Brief der Reichsschrifttumskammer an Alfred Neumeyer (15. Juni 1935)

Brief: Reichsschrifttumskammer an Alfred Neumeyer
Brief der Reichsschrifttumskammer an Alfred Neumeyer, Berlin, 15. Juni 1935
Nürnberg, GNM, DKA, NL Neumeyer, Alfred, I, B-5

Brief der Reichsschrifttumskammer an Alfred Neumeyer (15. Juni 1935)

Man möchte denken, daß die Arbeit an den Museen und die Dozentur an der Universität den Tag mehr als ausgefüllt hätte – aber da gab es ja die Nacht und die Ferien. In ihnen lebte ich meinen dritten Beruf – den des Schriftstellers. Dieser war nicht etwa ein Zeitvertreib oder ein Ehrgeiz, sondern ein absoluter Zwang.

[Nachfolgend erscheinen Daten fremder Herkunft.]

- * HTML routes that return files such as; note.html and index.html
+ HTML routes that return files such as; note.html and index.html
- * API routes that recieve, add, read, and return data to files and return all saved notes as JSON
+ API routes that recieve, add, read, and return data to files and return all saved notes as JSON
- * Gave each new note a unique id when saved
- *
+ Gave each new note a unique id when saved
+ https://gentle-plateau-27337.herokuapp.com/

Alfred Neumeyer über sein Leben vor dem Exil in seiner Autobiografie Lichter und Schatten, 1967


Die „Reinigung der Reichskulturkammer von nichtarischen Mitgliedern“ traf Alfred Neumeyer im Juni 1935. Brieflich wurde ihm fortan jegliche schriftstellerische Tätigkeit strengstens untersagt. Für Neumeyer war nach eigenem Bekunden die literarische Betätigung kein Zeitvertreib, sondern eine innere Notwendigkeit. Unter Androhung von Strafgewalt schob das amtliche Schreiben des Präsidenten der Reichsschrifttumskammer dieser für Neumeyer so wichtigen Ausdrucksmöglichkeit einen Riegel vor.

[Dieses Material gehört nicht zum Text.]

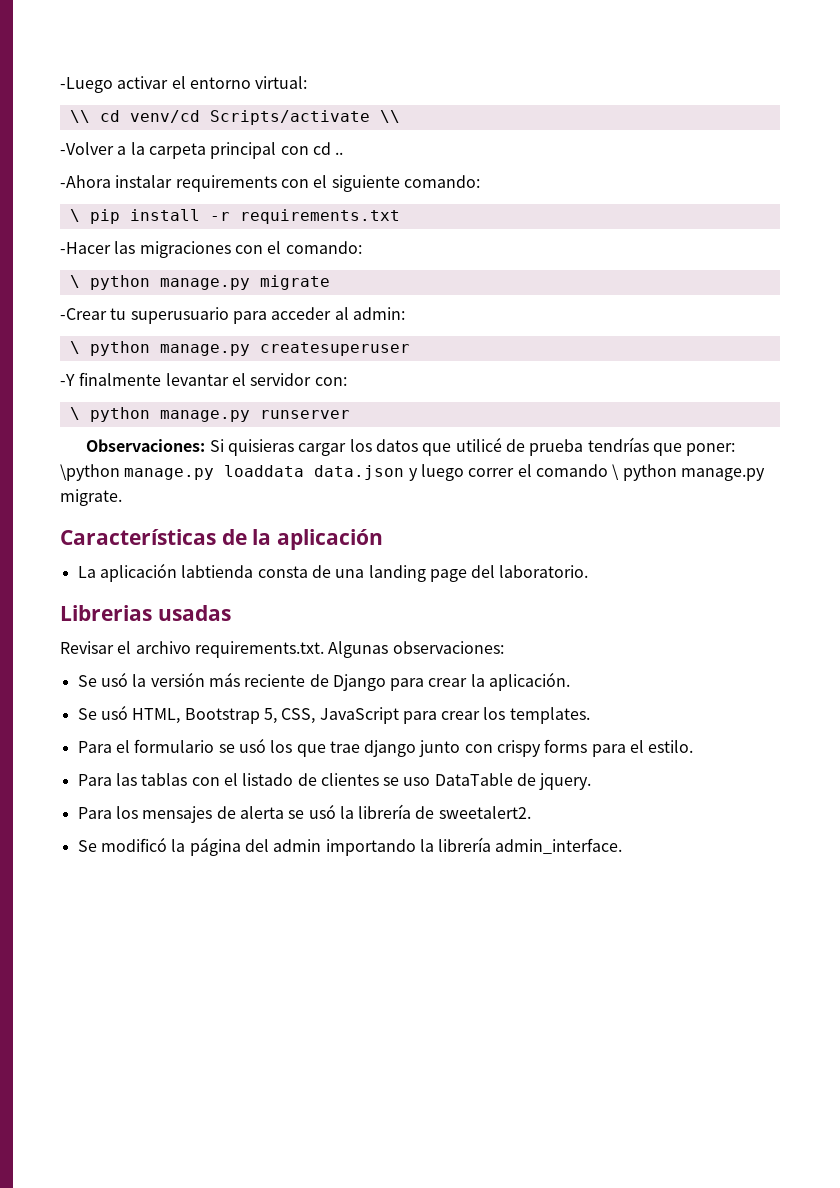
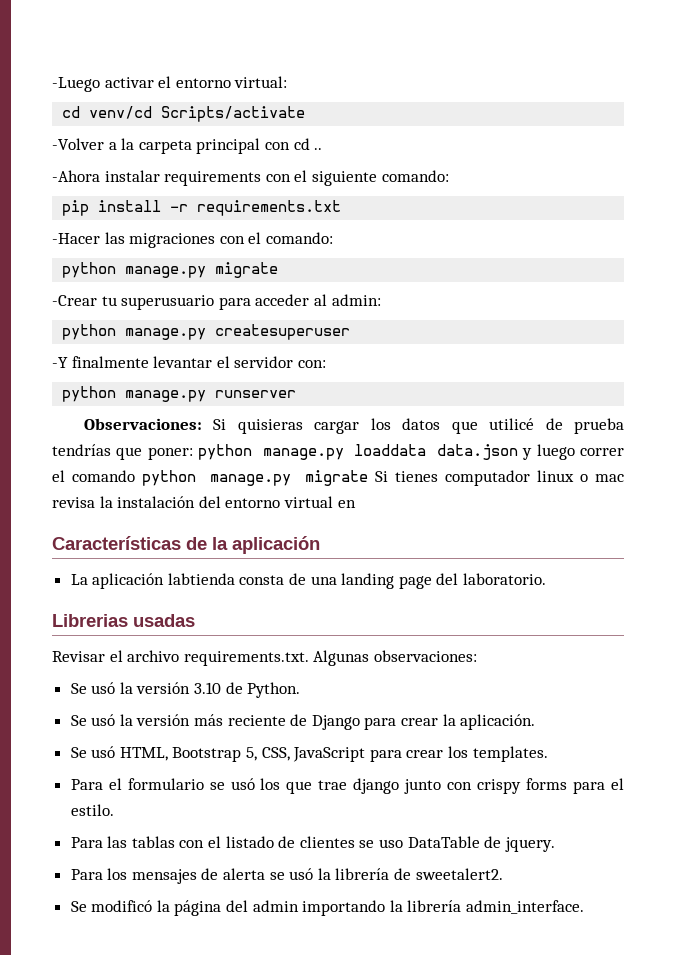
- \\ cd venv/cd Scripts/activate \\
+ cd venv/cd Scripts/activate
- \ pip install -r requirements.txt
+ pip install -r requirements.txt
  -Hacer las migraciones con el comando:
- \ python manage.py migrate
+ python manage.py migrate
- \ python manage.py createsuperuser
+ python manage.py createsuperuser
- \ python manage.py runserver
+ python manage.py runserver
- Observaciones: Si quisieras cargar los datos que utilicé de prueba tendrías que poner: \python manage.py loaddata data.json y luego correr el comando \ python manage.py migrate.
+ Observaciones: Si quisieras cargar los datos que utilicé de prueba tendrías que poner: python manage.py loaddata data.json y luego correr el comando python manage.py migrate Si tienes computador linux o mac revisa la instalación del entorno virtual en
+ Se usó la versión 3.10 de Python.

Bereits vor der Machtergreifung der Nationalsozialisten hatten diese gegen Neumeyers literarische Tätigkeit polemisiert. Der Völkische Beobachter hetzte im Herbst 1932 gegen sein erstes Theaterstück Die Herde sucht. Sturmtruppen beäugten von den oberen Rängen aus die Premiere des Stückes am Berliner Schillertheater. Nach der Machtergreifung wurde das Schauspiel aus dem Spielplan gestrichen.

Der Passus im Ausschlussschreiben aus dem Reichsverband Deutscher Schriftsteller, Neumeyer könne zumindest rein wissenschaftliche Texte weiterhin publizieren, liest sich wie eine Farce angesichts der damaligen Begebenheiten. Neumeyer war als jüdischer Privatdozent für Kunstgeschichte in Berlin im Juni 1935 bereits massiven Behinderungen ausgesetzt. So fasste er im selben Monat den Entschluss, sich beurlauben zu lassen und nach Kalifornien zu gehen. Im amerikanischen Exil konnte er wieder ungehindert schreiben und über Exil-Zeitschriften wie Mass und Wert sogar deutschsprachig veröffentlichen.